Don’t Let Threats Jeopardize Your Business
June 21, 2018
Every business regardless of size will always have numerous threats that can jeopardize the business and profitability at any point in time. Some threats may be internal while others might be external. Regardless of the type of threat, plans must be made to either eliminate the threat if possible or minimize the negative effects as much as possible if the threat does materialize.
Some examples of potential threats might be:
• Employee turnover
• Lack of cross-training
• Equipment breakdowns
• Lack of adequate financial resources
• Poor internal controls
• Non-responsive customer service and follow-up
• Narrow product or service line
• Small customer base
• New competition
• Existing competition with superior products and services
• Less expensive foreign imports
• New taxes or business regulations
• Shift in customer or supplier base
• Tight credit market
• Erosion of profit margin due to vendor pricing or major customer bargaining power
• Weather related problems
All threats can hinder a company’s profitability and competitive edge. Although a business has a certain amount of control over internal threats, it usually has little or no control over external ones. A business must foresee these threatening elements and know in advance what course of action to take as soon as a threat is clearly identified.
Although older threats will continue to exist and action must be taken to neutralize or lessen those threats if they materialize, new threats will continue to arise. Therefore, a business owner should be in a constant state of threat “prediction and pro-action,” so the negative effects of potential threats can be lessened, as much as possible. If no action is taken on potential threats, a company runs the risk of losing profits, their competitive edge in the marketplace, or even the entire business.

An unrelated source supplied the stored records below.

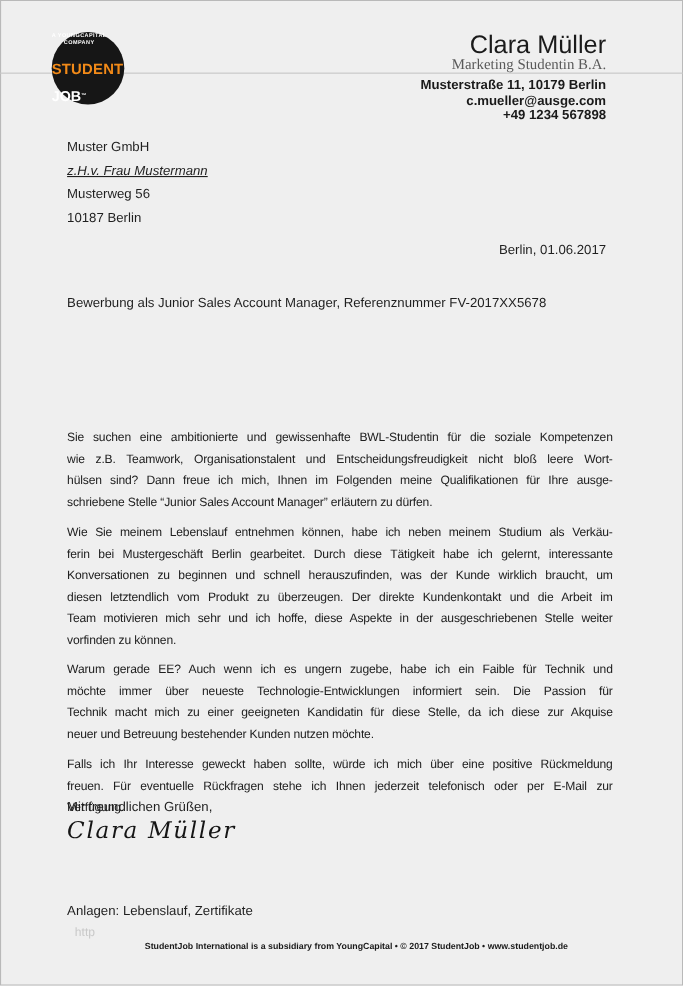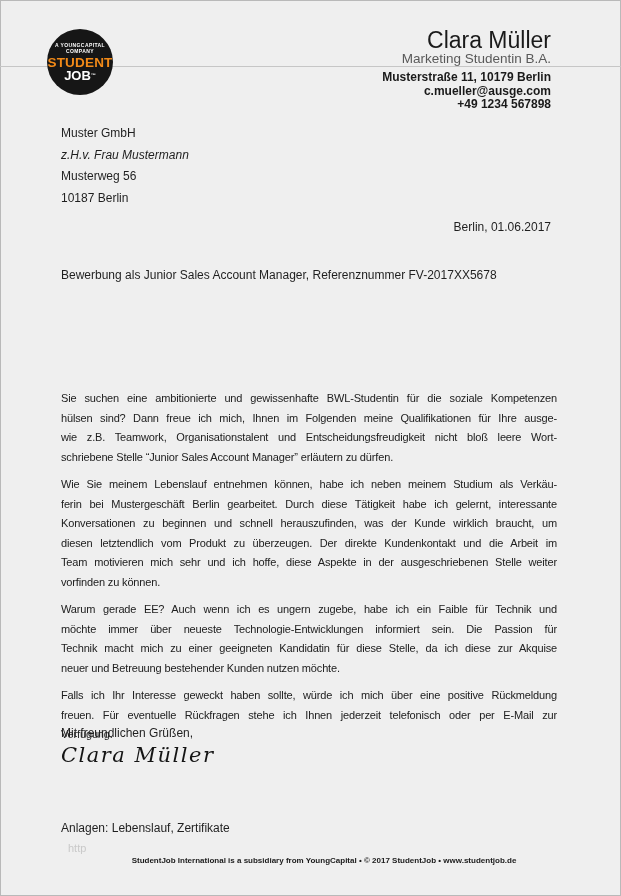"STUDENT" .logo { align-items: center -> flex-start; gap: none -> 12px }
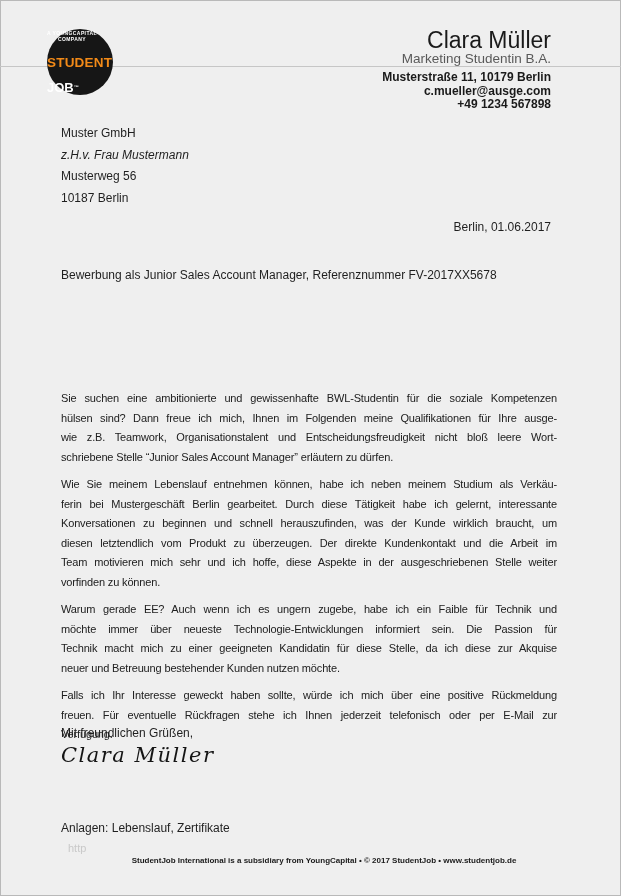"Marketing Studentin B.A." .sender-subtitle { font-family: none -> Liberation Serif, serif }
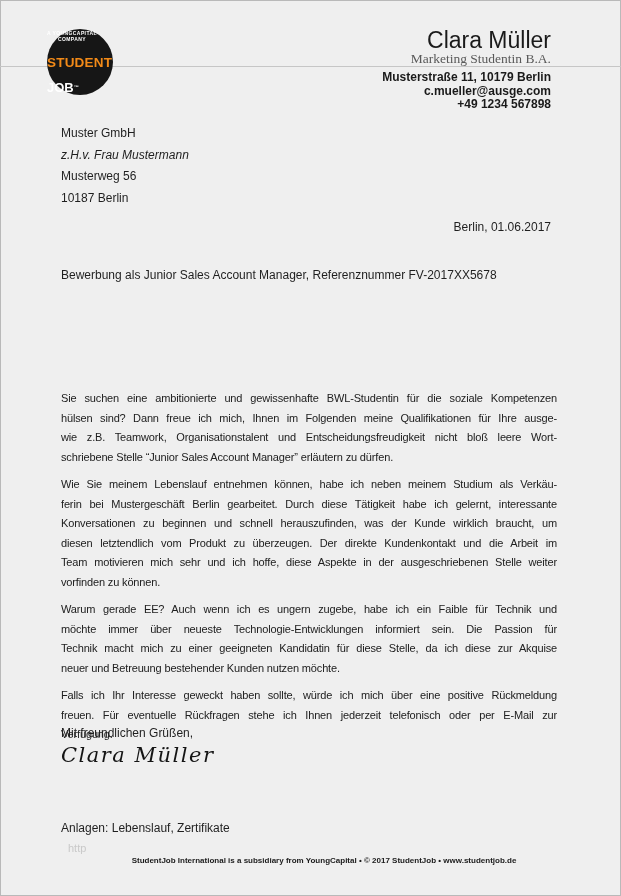"z.H.v. Frau Mustermann" .recipient .attn { text-decoration: none -> underline }
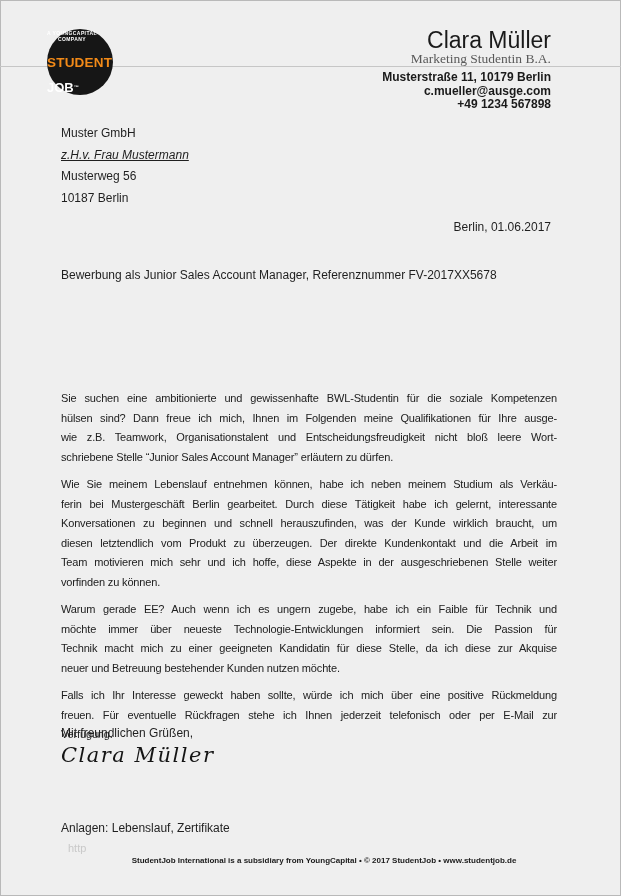"hülsen sind? Dann freue ich" div.pline { order: before "wie z.B. Teamwork, Organisationstalent" -> after "wie z.B. Teamwork, Organisationstalent" }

Play the “what if” game when thinking about potential threats. What if this happens, what am I going to do? Although a threat might be beyond your control, the threat, nonetheless, must still be dealt with if it arises. Plan in advance what actions you will take if possible known threats arise.
Understanding potential business threats is another form of planning not unlike other types of planning that every business should do continuously. Planning involves reviewing one component in a business, setting goals and objectives for that component, deciding on a realistic timeline, evaluating alternatives, making a decision, executing action, and then measuring the action to see if the intended goal was achieved. Potential threats in a business can basically be handled in the same manner. Understand the threat, decide on alternative courses of action if the threat materializes, and predict what the measured effect will be on the threat based on the action that would be taken. If the predicted outcome is not positive enough for the potential threat, then different alternative choices should be reviewed.
Planning for a potential threat is much like purchasing insurance. It helps to safeguard a business in case unexpected events becomes reality. It is far better to be overprepared then underprepared. If a potential threat never materializes, then the planning is like purchasing insurance that is never needed. It is still a business necessity.